▶ Task objective
A word-for-word copy of every entry below is required; the images do not belong in it.

++++ Input material ++++

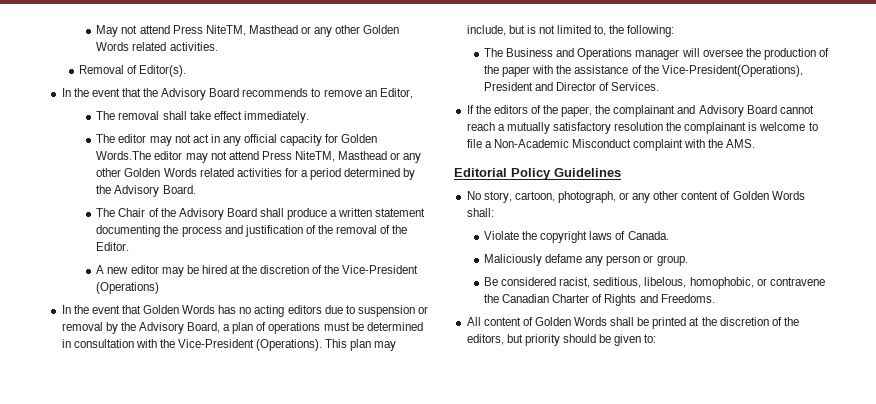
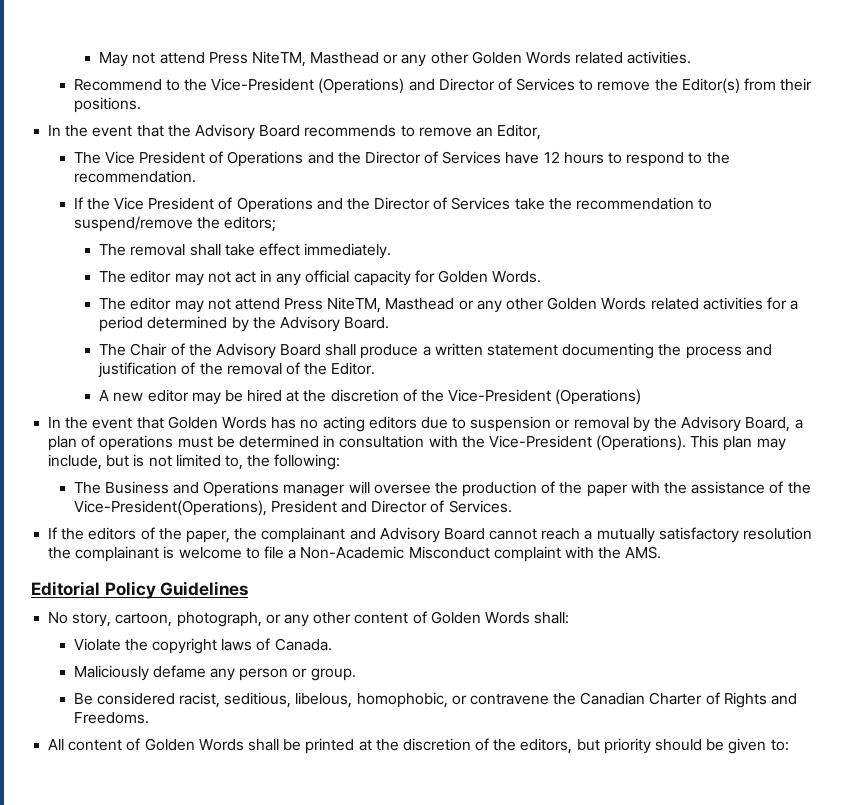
- Removal of Editor(s).
+ Recommend to the Vice-President (Operations) and Director of Services to remove the Editor(s) from their positions.
+ The Vice President of Operations and the Director of Services have 12 hours to respond to the recommendation.
+ If the Vice President of Operations and the Director of Services take the recommendation to suspend/remove the editors;
- The editor may not act in any official capacity for Golden Words.The editor may not attend Press NiteTM, Masthead or any other Golden Words related activities for a period determined by the Advisory Board.
+ The editor may not act in any official capacity for Golden Words.
+ The editor may not attend Press NiteTM, Masthead or any other Golden Words related activities for a period determined by the Advisory Board.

++++

▶ Solution for this task
- Removal of Editor(s).
+ Recommend to the Vice-President (Operations) and Director of Services to remove the Editor(s) from their positions.
+ The Vice President of Operations and the Director of Services have 12 hours to respond to the recommendation.
+ If the Vice President of Operations and the Director of Services take the recommendation to suspend/remove the editors;
- The editor may not act in any official capacity for Golden Words.The editor may not attend Press NiteTM, Masthead or any other Golden Words related activities for a period determined by the Advisory Board.
+ The editor may not act in any official capacity for Golden Words.
+ The editor may not attend Press NiteTM, Masthead or any other Golden Words related activities for a period determined by the Advisory Board.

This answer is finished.